Light of the lamp...
At the time of Buddha, there lived an old beggar woman called "Relying on Joy". She used to watch the kings, princes, and people making offerings to Buddha and his disciples, and there was nothing she would have liked more than to be able to do the same. So she went out begging, but at the end of the whole day all she had was one small coin. She took it to the oil merchant to try to buy some oil. He told her that she could not possibly buy anything with so little. But when he heard that she wanted it to make an offering to Buddha, he took pity on her and gave her the oil she wanted. She took it to the monastery, where she lit a lamp. She placed it before Buddha, and made this wish: "I have nothing to offer but this tiny lamp. But through this offering, in the future may I be blessed with the lamp of wisdom. May I free all beings from their darkness. May I purify all their obscurations, and lead them to enlightenment".

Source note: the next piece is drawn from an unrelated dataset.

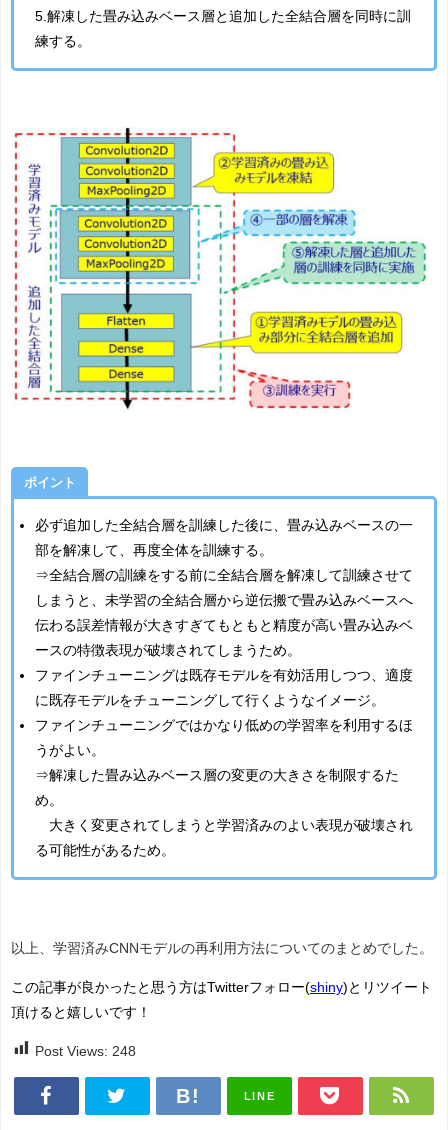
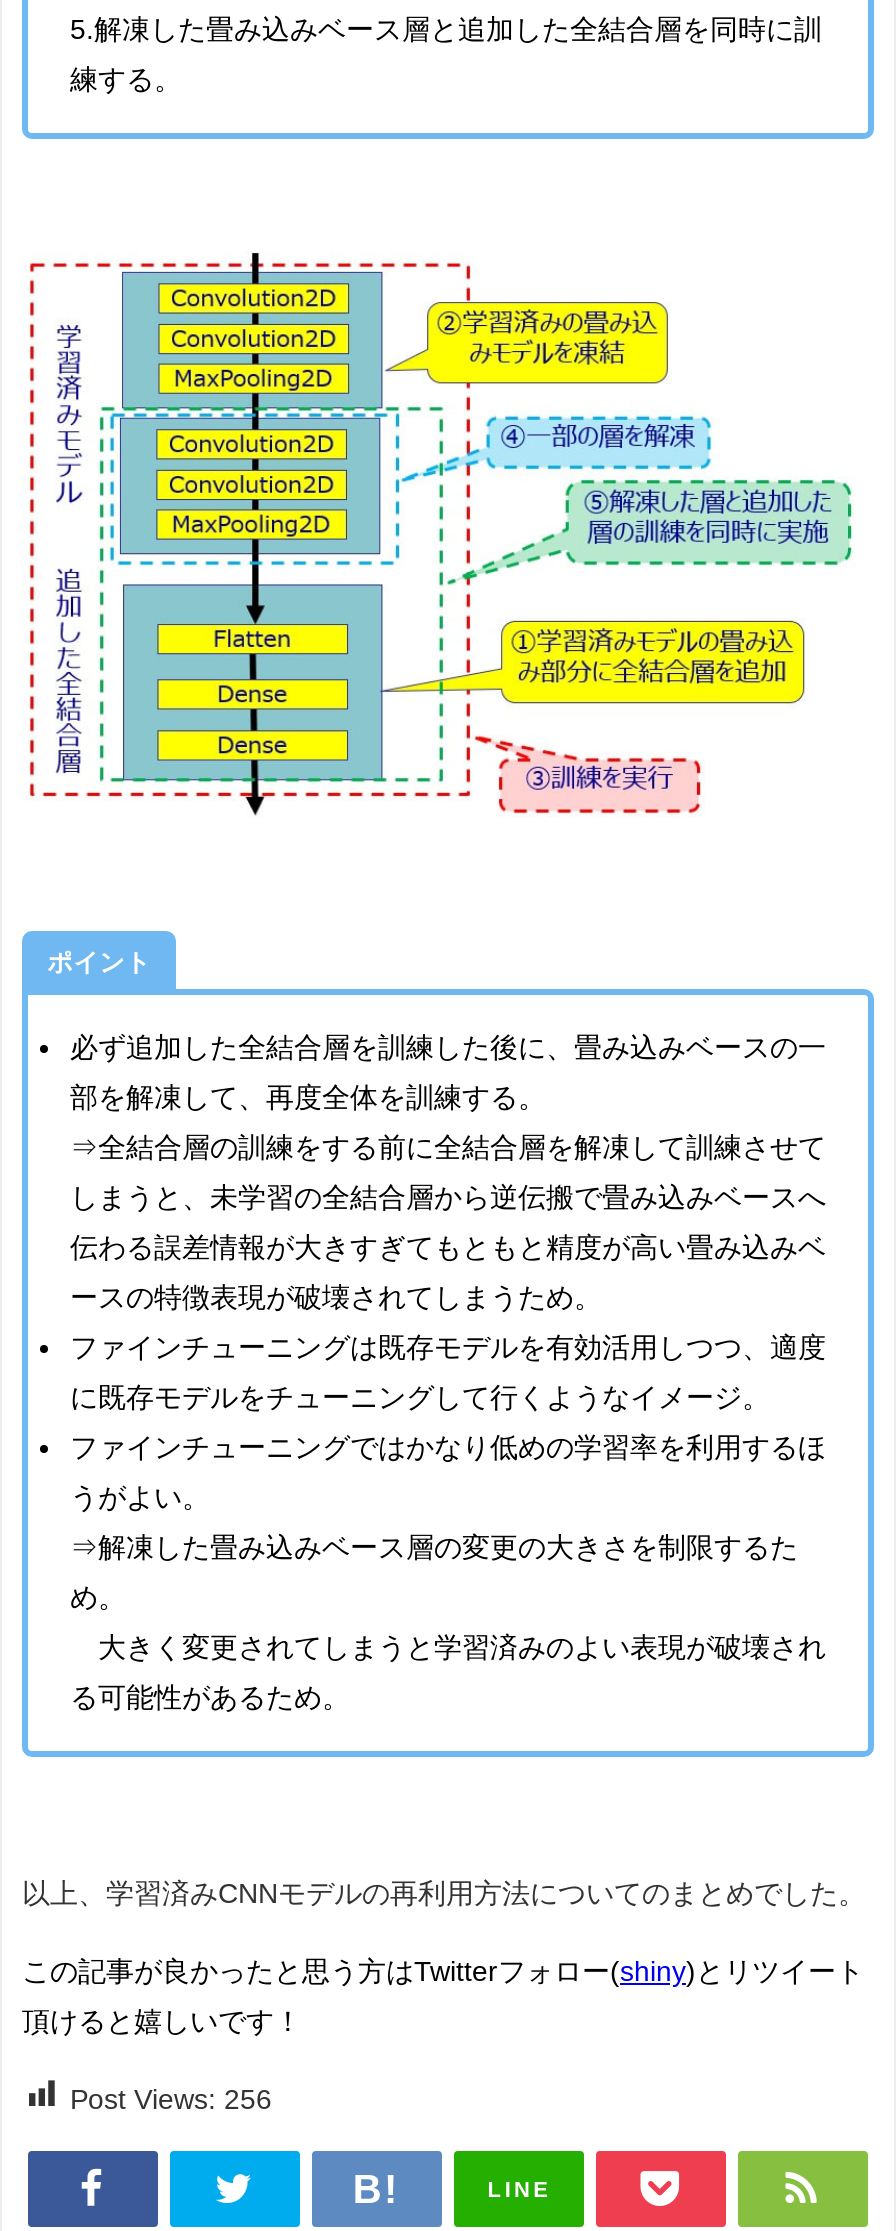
[35,1044,136,1058] Post Views: 248 -> [70,2086,272,2114] Post Views: 256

That night the oil in all the other lamps went out. But the beggar woman's lamp was still burning at dawn, when Buddha's disciple Maudgalyayana came to collect all the lamps. When he saw that one was still alight, full of oil and with a new wick, he thought, "There's no reason why this lamp should still be burning in the daytime", and he tried to blow it out. But it kept on burning. He tried to snuff it out with his fingers, but it stayed alight. He tried to smother it with his robe, but it still burned on. The Buddha had been watching all along, and said, "Maudgalyayana, do you want to put out that lamp? You cannot. You could not even move it, let alone put it out. If you were to pour the water from all the oceans over this lamp, it still wouldn't go out. The water in all the rivers and lakes of the world could not extinguish it. Why not? Because this lamp was offered with devotion, and with purity of heart and mind. And that motivation has made it of tremendous benefit". When Buddha had said this, the beggar woman approached him, and he made a prophecy that in the future she would become a perfect buddha, called "Light of the Lamp".